Em grosso modo, pode-se resumir o dia dos namorados (Guineenses) com as seguintes frases: feliz dia dos namorados para nós baby; pai dos meu filhos; mãe dos meus filhos; não posso viver sem você; baby onde está o meu presente?; acompanhadas de fotos e músicas como Dan Raçon, de As One, Só Tu, de C4Pedro, Você é a razão da minha felicidade, de Merlin, Sou fã nº1, do Christian e Cristiano, ou, para quem mesmo quer “impressionar”, Reine, de Dadju, I find the love, de Ed Sheeren… Particularmente, não usaria, se calhar, nenhuma destas frases. Declamaria, porventura, o poema Amor é fogo que arde sem se ver, de Camões, ou Mulher da Guiné, de T. Tcheka… Mas isso é talvez porque  (ainda?) não existe alguém que possa ser “razão da minha felicidade”, e cuja falta me faça não poder viver. Fora isso, nada a reclamar. Que se publicasse mil e umas coisas é-me indiferente! Estaria apenas a observar, como fiz.

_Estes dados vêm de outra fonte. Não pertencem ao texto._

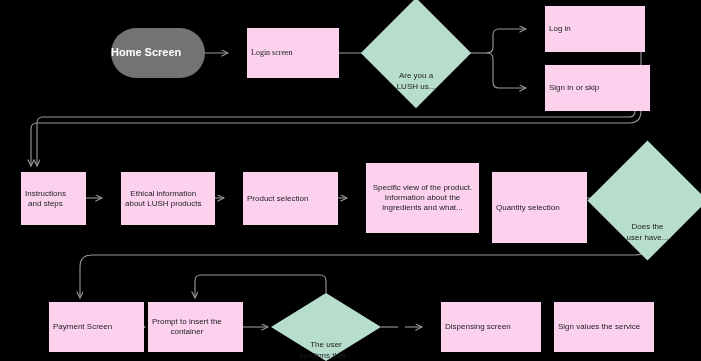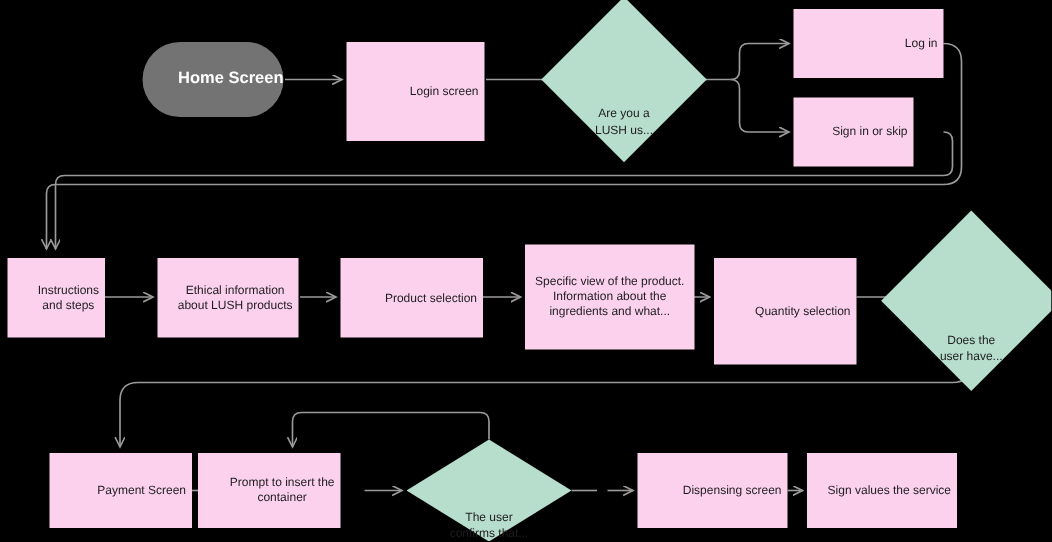--- a/index.html
+++ b/index.html
@@ -19,23 +19,24 @@
     position: absolute;
     left: 0; top: 0;
     width: 701px; height: 361px;
     pointer-events: none;
   }
   .node {
     position: absolute;
     box-sizing: border-box;
     display: flex;
     align-items: center;
-    justify-content: flex-end;
+    justify-content: flex-start;
     text-align: center;
     line-height: 1.25;
+    margin-left: 16px;
   }
   .node-rect {
     background: #fbd1ee;
     color: #1d1d1f;
     font-size: 8px;
     padding: 2px 4px;
   }
   .node-start {
     background: #737373;
     color: #ffffff;
@@ -110,37 +111,37 @@
       <path d="M405,327 L422,327" marker-end="url(#arw)"></path>
 
       <path d="M525,327 L535,327" marker-end="url(#arw)"></path>
     </g>
   </svg>
 
   <div class="node node-start" style="left:95px;top:28px;width:94px;height:50px;">
     <span class="lbl">Home Screen</span>
   </div>
 
-  <div class="node node-rect" style="left:231px;top:28px;width:92px;height:66px;">
+  <div class="node node-rect" style="left:231px;top:28px;width:92px;height:50px;font-family:Liberation Serif, serif;">
     <span class="lbl">Login screen</span>
   </div>
 
   <div class="node-diamond-wrap" style="left:377px;top:14px;width:78px;height:78px;">
     <div class="node-diamond-shape"></div>
     <div class="node-diamond-label">
         <span class="lbl">Are you a
 LUSH us...</span>
       </div>
   </div>
 
   <div class="node node-rect" style="left:529px;top:6px;width:100px;height:46px;">
     <span class="lbl">Log in</span>
   </div>
 
-  <div class="node node-rect" style="left:529px;top:65px;width:80px;height:46px;">
+  <div class="node node-rect" style="left:529px;top:65px;width:105px;height:46px;">
     <span class="lbl">Sign in or skip</span>
   </div>
 
   <div class="node node-rect" style="left:5px;top:172px;width:65px;height:53px;">
     <span class="lbl">Instructions
 and steps</span>
   </div>
 
   <div class="node node-rect" style="left:105px;top:172px;width:94px;height:53px;">
     <span class="lbl">Ethical information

Ora, devo notar que também houve quem não publicou nem foto, nem frase, não porque não namora ou não sinta a vontade de expor o seu relacionamento, mas porque teme que as suas relações se estraguem depois do dia 14. Por curioso que pareça, li várias publicações em que se dizia: “tu que tens damas que te oferecem dinheiro não estraga os teus relacionamentos por causa de 14. Não adianta publicar foto da tua legal, se tens uma outra que te banque.” Para as mulheres, idem. Mas isso aconteceu mais com os homens, claro. Houve quem me apresentou namorada e que ontem me disse não poder “postar” uma única foto dessa, para que a(s) “esquema(s)”  não visse(m)… mas esperou, contudo, que a “legal” postasse a sua foto. Outra estratégia utilizada foi de “ocultar” estados a certas pessoas… para que fosse o tal rapaz ou a tal rapariga a vê-los. Isso é duma extremada astúcia! Muita hipocrisia, preponderância…

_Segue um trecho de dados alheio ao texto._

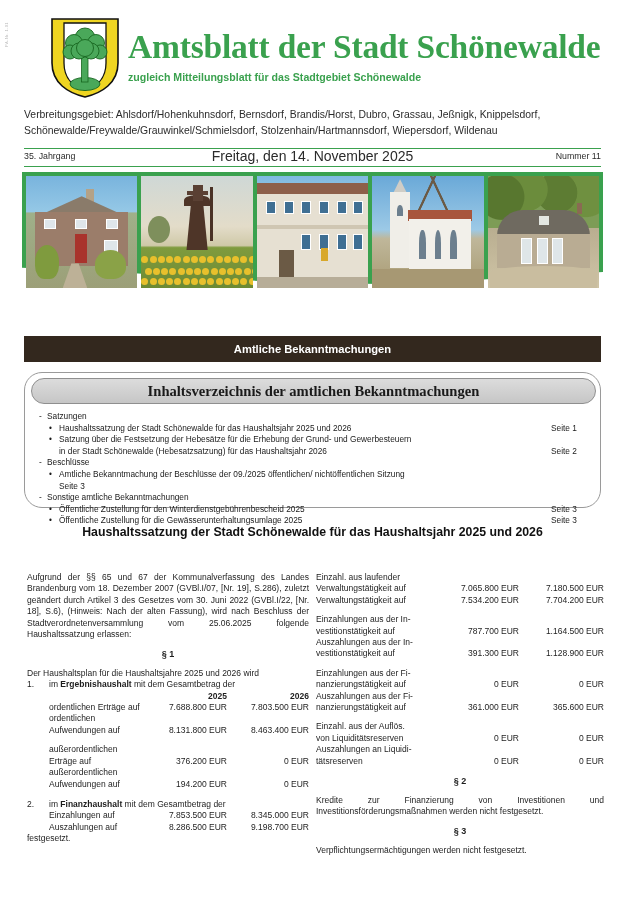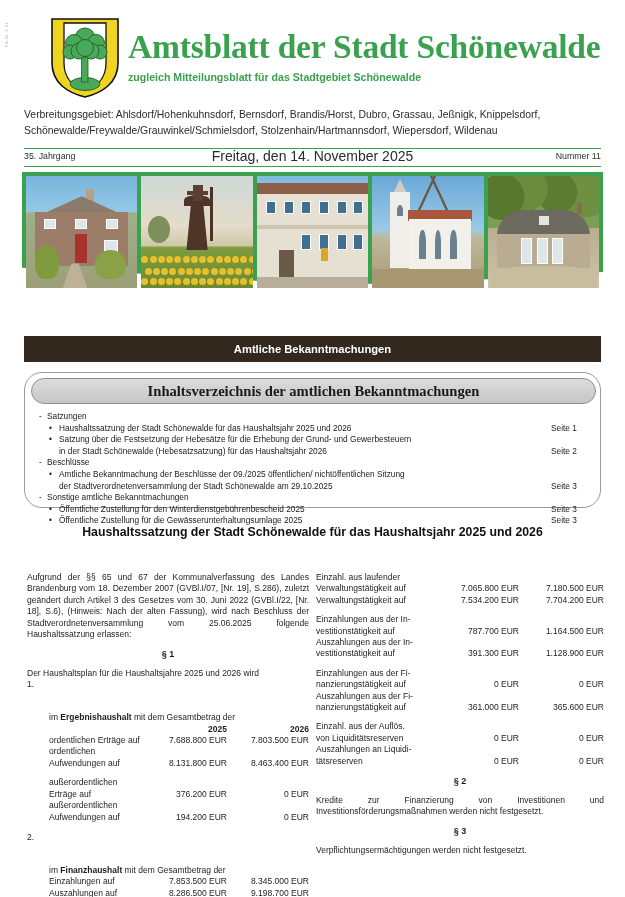--- a/index.html
+++ b/index.html
@@ -183,21 +183,21 @@
   }
   .col { position:absolute; top:572px; font-size:8.5px; line-height:11.4px; color:#1d1d1d; }
   .col-left { left:27px; width:282px; }
   .col-right { left:316px; width:288px; }
   .just { text-align:justify; text-justify:inter-word; }
   .sec { text-align:center; font-weight:bold; font-size:9px; margin:9px 0 7px; }
   .b { font-weight:bold; }
 
   .num-row { display:flex; }
   .num-row .n { width:22px; flex:none; }
-  .num-row .t { flex:1;margin-top:33px; }
+  .num-row .t { flex:1; }
   .tbl { width:100%; border-collapse:collapse; font-size:8.5px; line-height:11.4px; }
   .tbl td { padding:0; vertical-align:top; }
   .tbl .lbl { padding-left:22px; }
   .tbl .v1 { text-align:right; width:82px; white-space:nowrap; }
   .tbl .v2 { text-align:right; width:82px; white-space:nowrap; padding-left:4px; }
   .tbl .yh { text-align:right; font-weight:bold; }
   .tbl-r .lbl { padding-left:0; width:118px; }
   .tbl-r .v1 { width:85px; }
   .tbl-r .v2 { width:85px;margin-top:8px; }
   .rowgap td { height:8px; }
@@ -391,21 +391,20 @@
           <span class="txt">in der Stadt Schönewalde (Hebesatzsatzung) für das Haushaltsjahr 2026</span>
           <span class="pg">Seite 2</span>
         </div>
         <div class="toc-group-title">Beschlüsse</div>
         <div class="toc-item">
           <span class="bullet">•</span>
           <span class="txt">Amtliche Bekanntmachung der Beschlüsse der 09./2025 öffentlichen/ nichtöffentlichen Sitzung</span>
           <span class="pg"></span>
         </div>
         <div class="toc-cont">
-          <span class="txt">der Stadtverordnetenversammlung der Stadt Schönewalde am 29.10.2025</span>
           <span class="pg">Seite 3</span>
         </div>
         <div class="toc-group-title">Sonstige amtliche Bekanntmachungen</div>
         <div class="toc-item">
           <span class="bullet">•</span>
           <span class="txt">Öffentliche Zustellung für den Winterdienstgebührenbescheid 2025</span>
           <span class="pg">Seite 3</span>
         </div>
         <div class="toc-item">
           <span class="bullet">•</span>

Posto isto, estou em condição de responder à pergunta que serve do título deste texto: hoje é 16 de fevereiro, e depois? Depois de tanta hipocrisia, desonestidade e tudo mais, vai-se continuar na mesma história: cada rapaz ou rapariga, não raros casos, continua com dois/duas ou mais “namorada(o)s”; rapazes continuarão a agredir as suas namoradas, por acharem que não devem ser traídos, enquanto são quem mais trai… enquanto isso acontece, vamos esperar o próximo 14 de fevereiro, para se voltar a extravasar as redes sociais com as fotos dos namorados que agridem e atraiçoam, sempre que lhes dá jeito. Esperemos também que os rapazes parem de se queixarem que as namoradas não dão presentes, mas esperam receber! Esperemos tudo, e com muita atenção, com muita cidadania!

E eu, como disse ontem, continuarei a treinar para o 14 de fevereiro de 2022. Com muita cidadania também, Inch’Allah!